John Davy is perhaps the only composer from our area to have had his music played at the Last Night of the Proms. Davy was an incredibly talented musician who found fame and fortune in London but came to a tragic end.
Rule Britannia, Land of Hope and Glory, Jerusalem – all familiar favourites of the Last Night of the Proms which returns tomorrow evening. The proms began in 1895 and six years later, in 1901 the Last Night featured works of many great composers including Sullivan, Tchaikovsky, Grieg, Rossini, Wagner and… John Davy – born at Creedy Bridge. Davy’s story is both fascinating and ultimately as tragic as any in the music business.
The story begins in Upton Hellions where Davy was baptised in the parish church on Christmas Day 1763, the illegitimate son of Sarah Davy. His uncle, the village blacksmith, played the cello in the church band and helped fuel John’s early interest in music. So did the company of soldiers stationed in Crediton. Davy was fascinated by the music of the fife, and he was soon able to play any simple tune after hearing it only once or twice. He made more of these simple flute-like instruments from reeds gathered on the banks of the Creedy and sold these to his friends. A year later he had created a more ambitious instrument from tuned horseshoes and could accurately imitate the chimes from Crediton Parish Church “with great exactness”.
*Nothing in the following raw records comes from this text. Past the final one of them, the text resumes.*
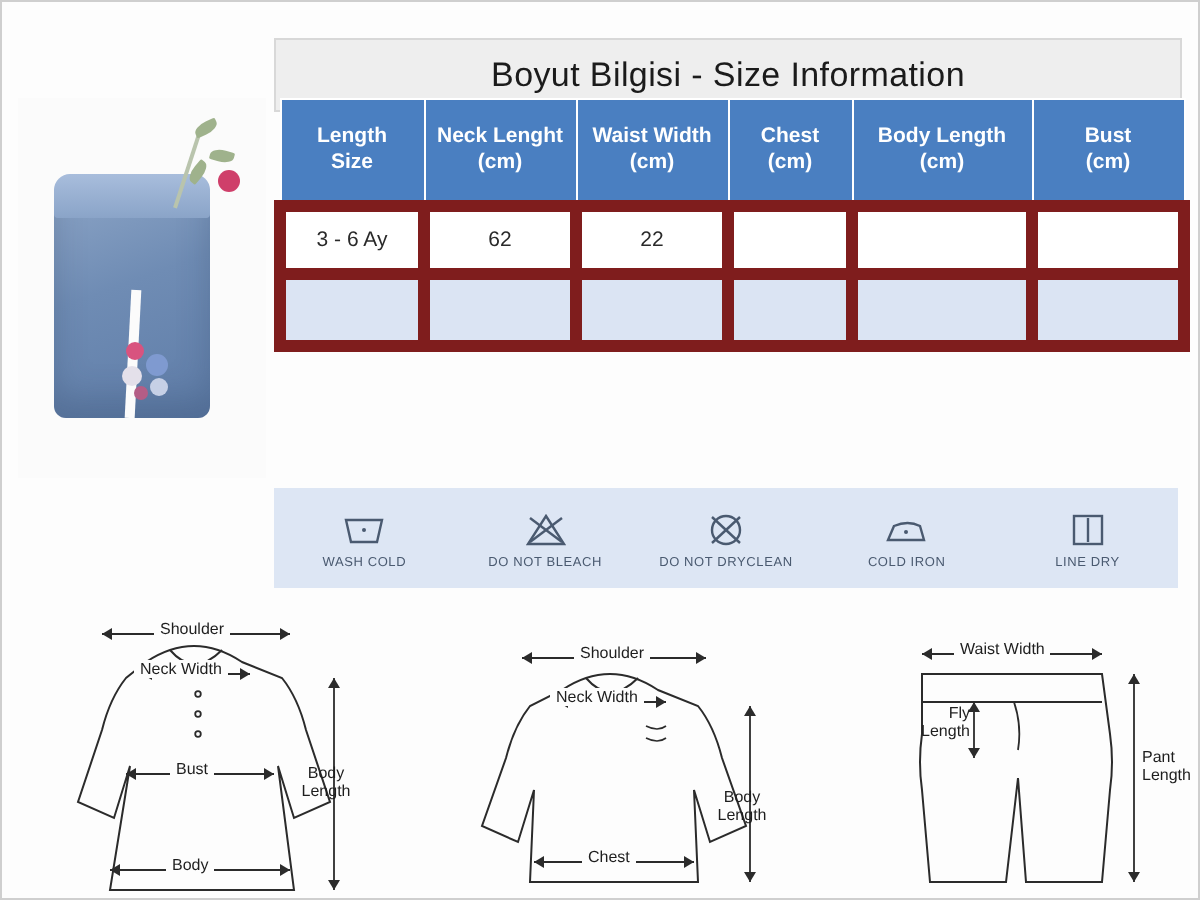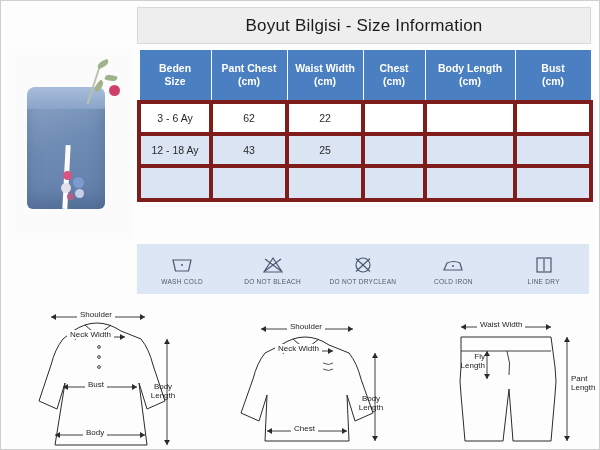--- a/index.html
+++ b/index.html
@@ -26,7 +26,7 @@
   .title-bar {
     position: absolute;
     left: 136px;
-    top: 6px;
+    top: 18px;
     width: 452px;
     height: 35px;
     background: #eeeeee;

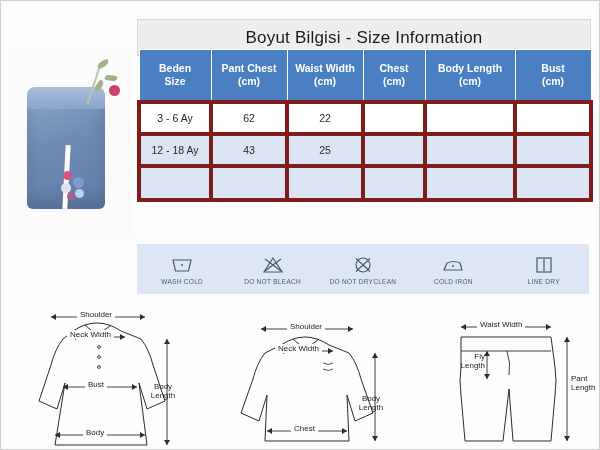--- a/index.html
+++ b/index.html
@@ -256,7 +256,7 @@
     <thead>
       <tr>
         <th>
-          <div>Beden</div>
+          <div>Length</div>
           <div>Size</div>
         </th>
         <th>

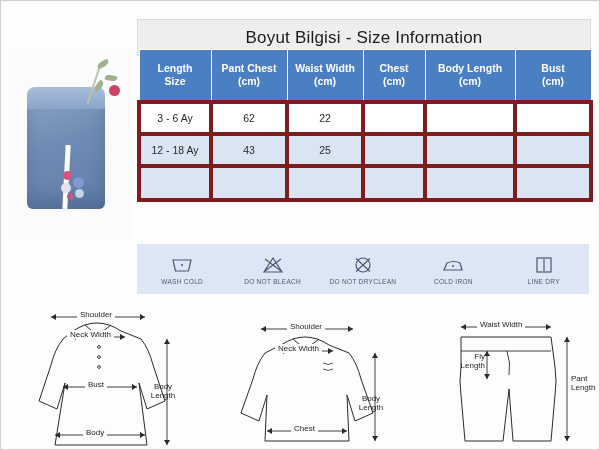--- a/index.html
+++ b/index.html
@@ -260,7 +260,7 @@
           <div>Size</div>
         </th>
         <th>
-          <div>Pant Chest</div>
+          <div>Neck Lenght</div>
           <div>(cm)</div>
         </th>
         <th>

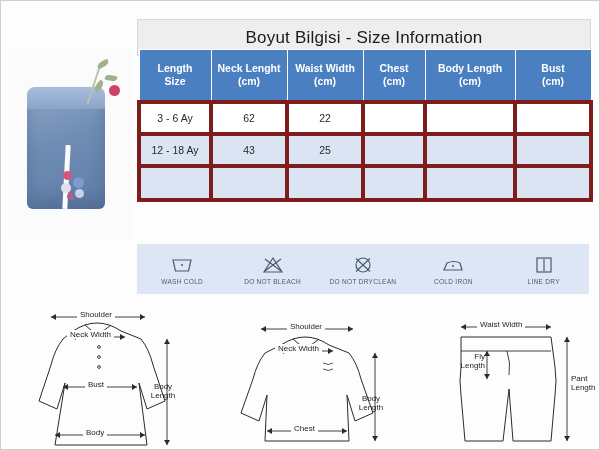--- a/index.html
+++ b/index.html
@@ -150,7 +150,7 @@
     font-size: 10.5px;
     color: #2a2a2a;
     text-align: center;
-    border: 4px solid #7f1d1d;
+    border: 6px solid #7f1d1d;
     height: 24px;
     padding: 2px;
   }

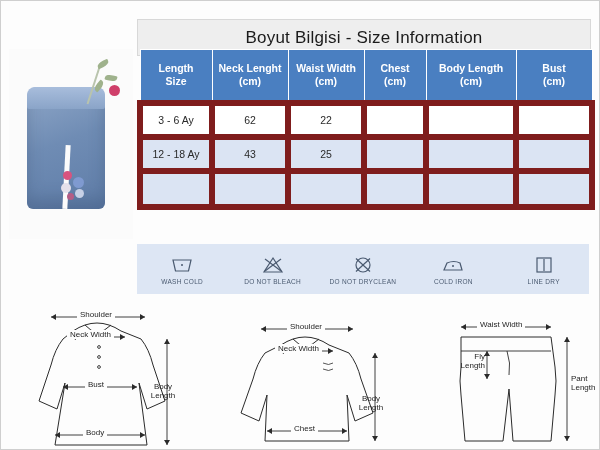--- a/index.html
+++ b/index.html
@@ -290,14 +290,6 @@
         <td></td>
         <td></td>
       </tr>
-      <tr class="row-even">
-        <td>12 - 18 Ay</td>
-        <td>43</td>
-        <td>25</td>
-        <td></td>
-        <td></td>
-        <td></td>
-      </tr>
       <tr class="row-empty">
         <td></td>
         <td></td>

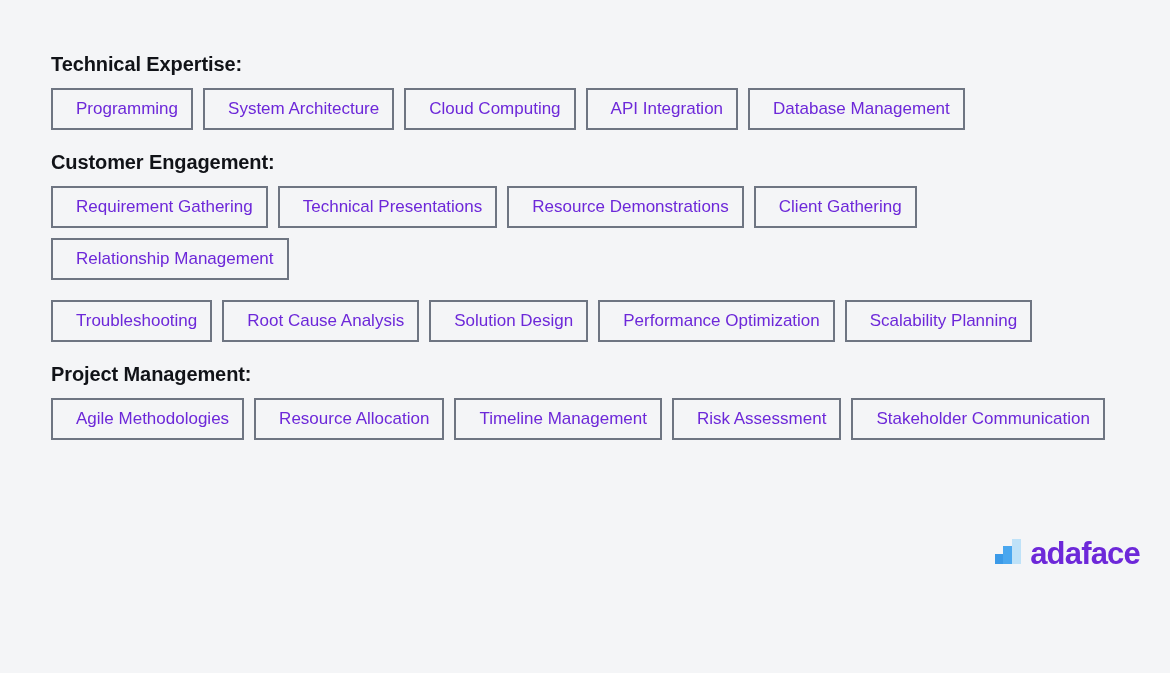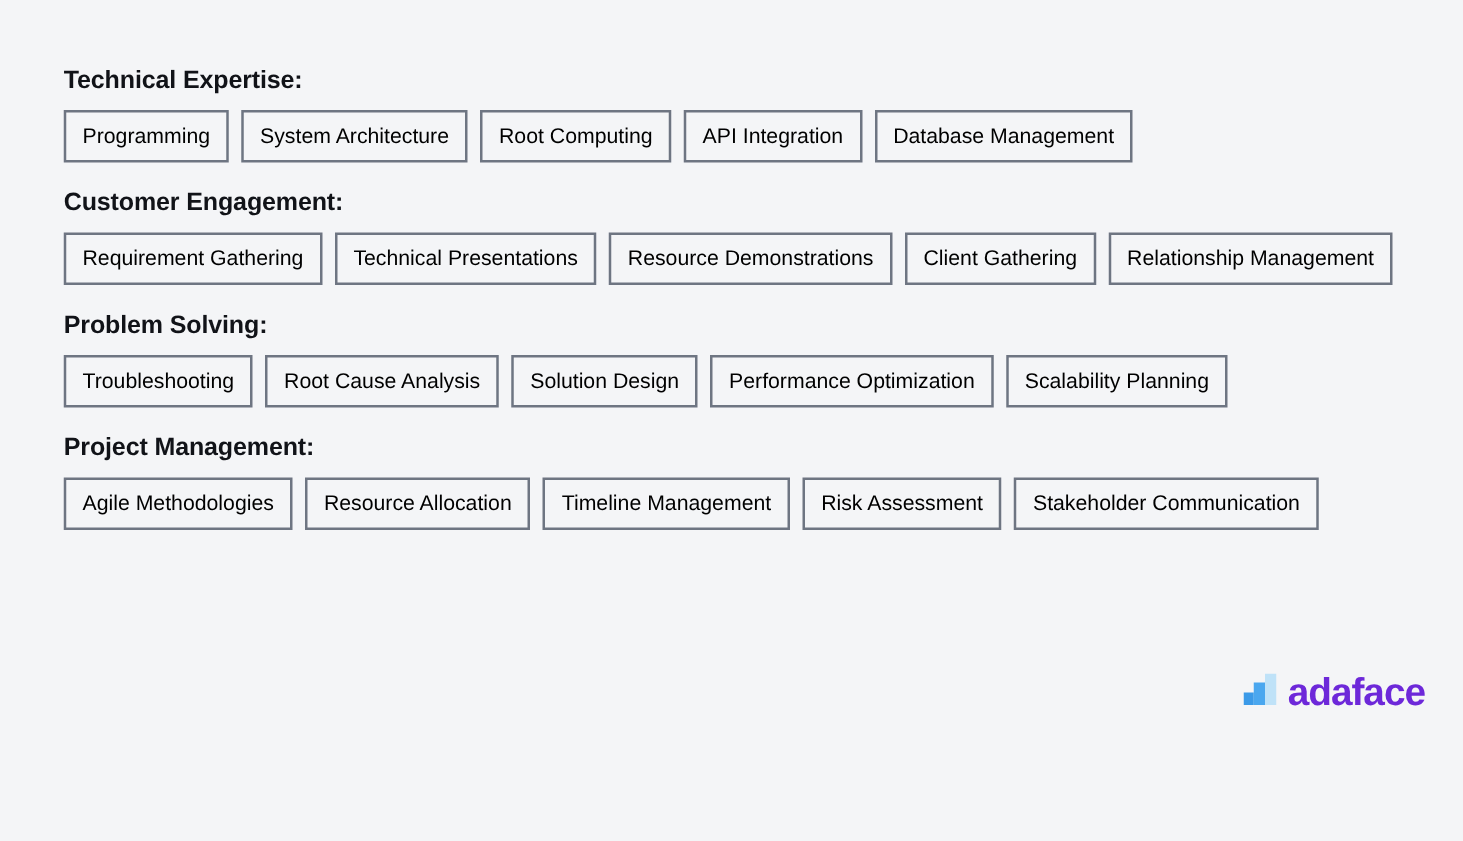--- a/index.html
+++ b/index.html
@@ -47,10 +47,10 @@
   .tag {
     border: 2px solid #6e7582;
     background: transparent;
-    color: #000000;
+    color: #6d28d9;
     font-size: 17px;
     line-height: 1;
-    padding: 11px 13px 12px 13px;
+    padding: 11px 13px 12px 23px;
     height: 42px;
     display: inline-flex;
     align-items: center;

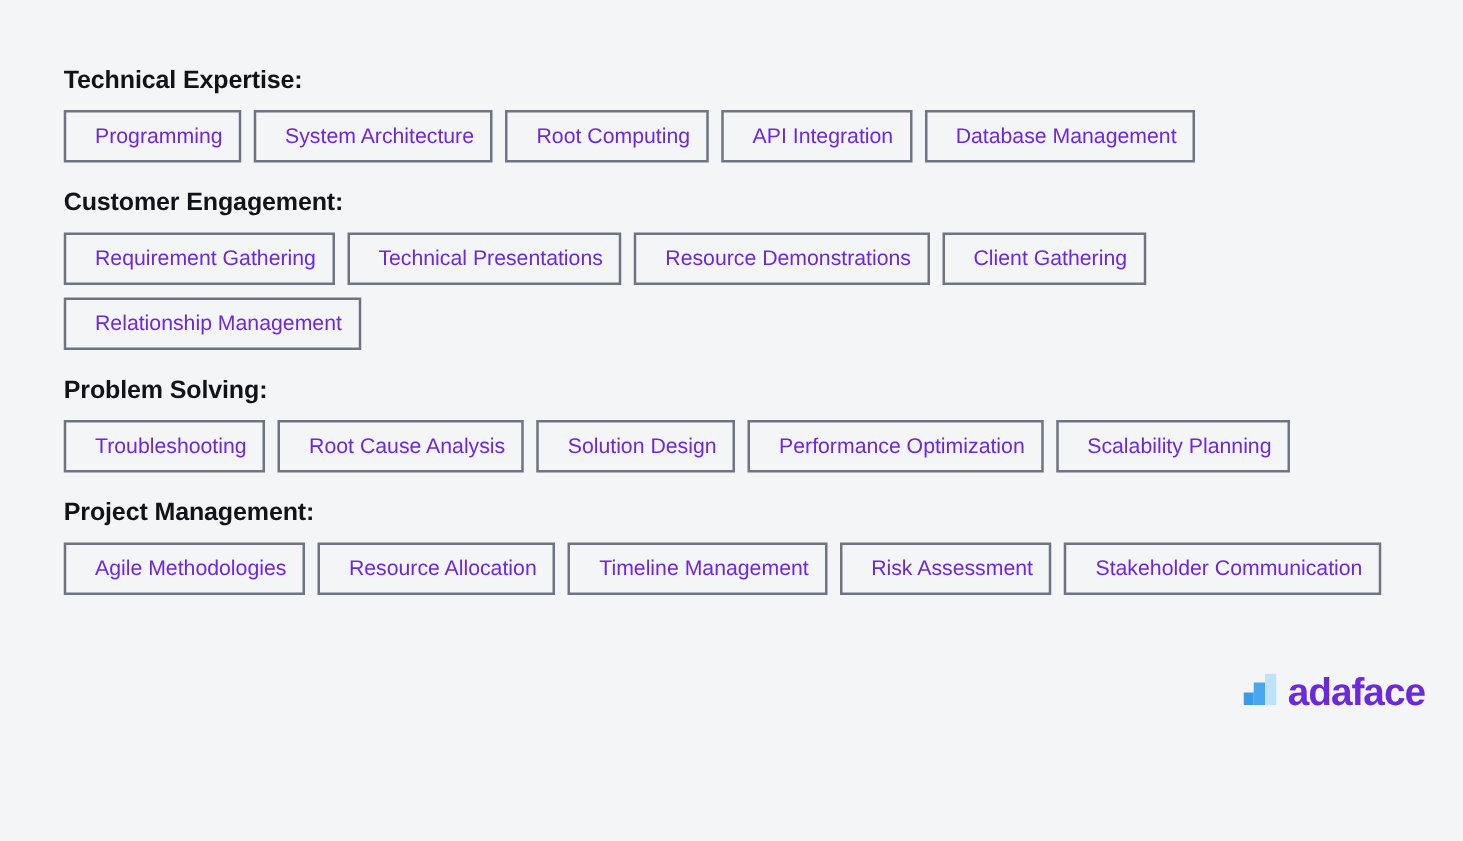--- a/index.html
+++ b/index.html
@@ -130,7 +130,7 @@
     <div class="tag-row">
       <span class="tag">Programming</span>
       <span class="tag">System Architecture</span>
-      <span class="tag">Root Computing</span>
+      <span class="tag">Cloud Computing</span>
       <span class="tag">API Integration</span>
       <span class="tag">Database Management</span>
     </div>

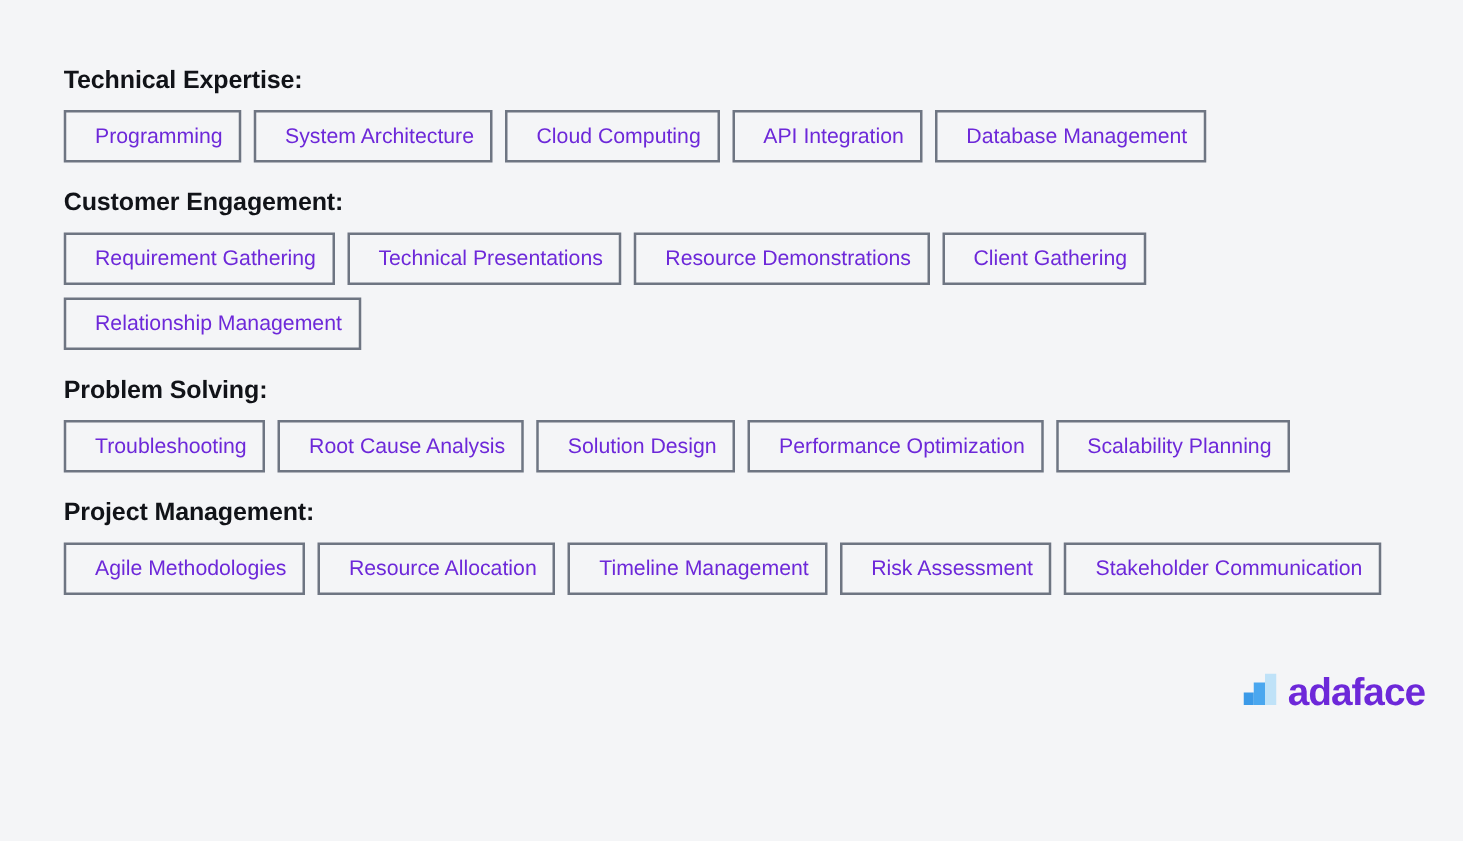--- a/index.html
+++ b/index.html
@@ -148,7 +148,6 @@
   </div>
 
   <div class="section" id="section-2">
-    <div class="section-heading">Problem Solving:</div>
     <div class="tag-row">
       <span class="tag">Troubleshooting</span>
       <span class="tag">Root Cause Analysis</span>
The rector of Upton Hellions, James Carrington took an interest in the boy, and taught him harpsicord and violin. When he was twelve, he introduced him to Rev. Richard Eastcott of Exeter who taught him the piano and arranged an apprenticeship as organist at the Cathedral. He made rapid progress in his study of composition and became a capable performer on violin, viola, cello and the organ and often deputised for the Cathedral organist. The cathedral organ is formidably complicated as you can see.
On completing his apprenticeship, he continued work in Exeter as organist and teacher, but he had developed a passion for the stage, no doubt from his visits to the New Theatre in Southernhay, where he performed as an actor on at least one occasion. Later this passion led him to London in around 1800. In the capital, he rapidly established his credentials as a violinist in the orchestra of Covent Garden Theatre, and as a teacher. His talent as a writer of songs and dance music soon brought him more lucrative work, and for nearly a quarter of a century he was regularly engaged by the principal theatres to supply music for light operas and pantomime – both immensely popular at the time.
His music brought him celebrity and fortune but was ultimately his downfall. He turned to the bottle, was unable to work and died neglected and penniless in a “wretched” lodging in May's Buildings, St. Martin's Lane, on 22 Feb. 1824. He was buried in St. Martin's churchyard, at the expense of two London tradesmen, one of whom, was Mr. Thomas of Crediton. Sadly, it appears his grave is gone but he was not quite forgotten.
Davy had died in 1824, the first flat disc was not available until 1892 yet this recording was made in the US in 1906, 82 years after Davy’s death.
And let’s not forget the Proms. Spanish Dollars featured in six Proms between 1895 and 1910 including a performance on the Last Night in 1901. So, if you listen or watch the Last Night tomorrow evening, spare a thought for the boy from Upton Hellions who is still remembered.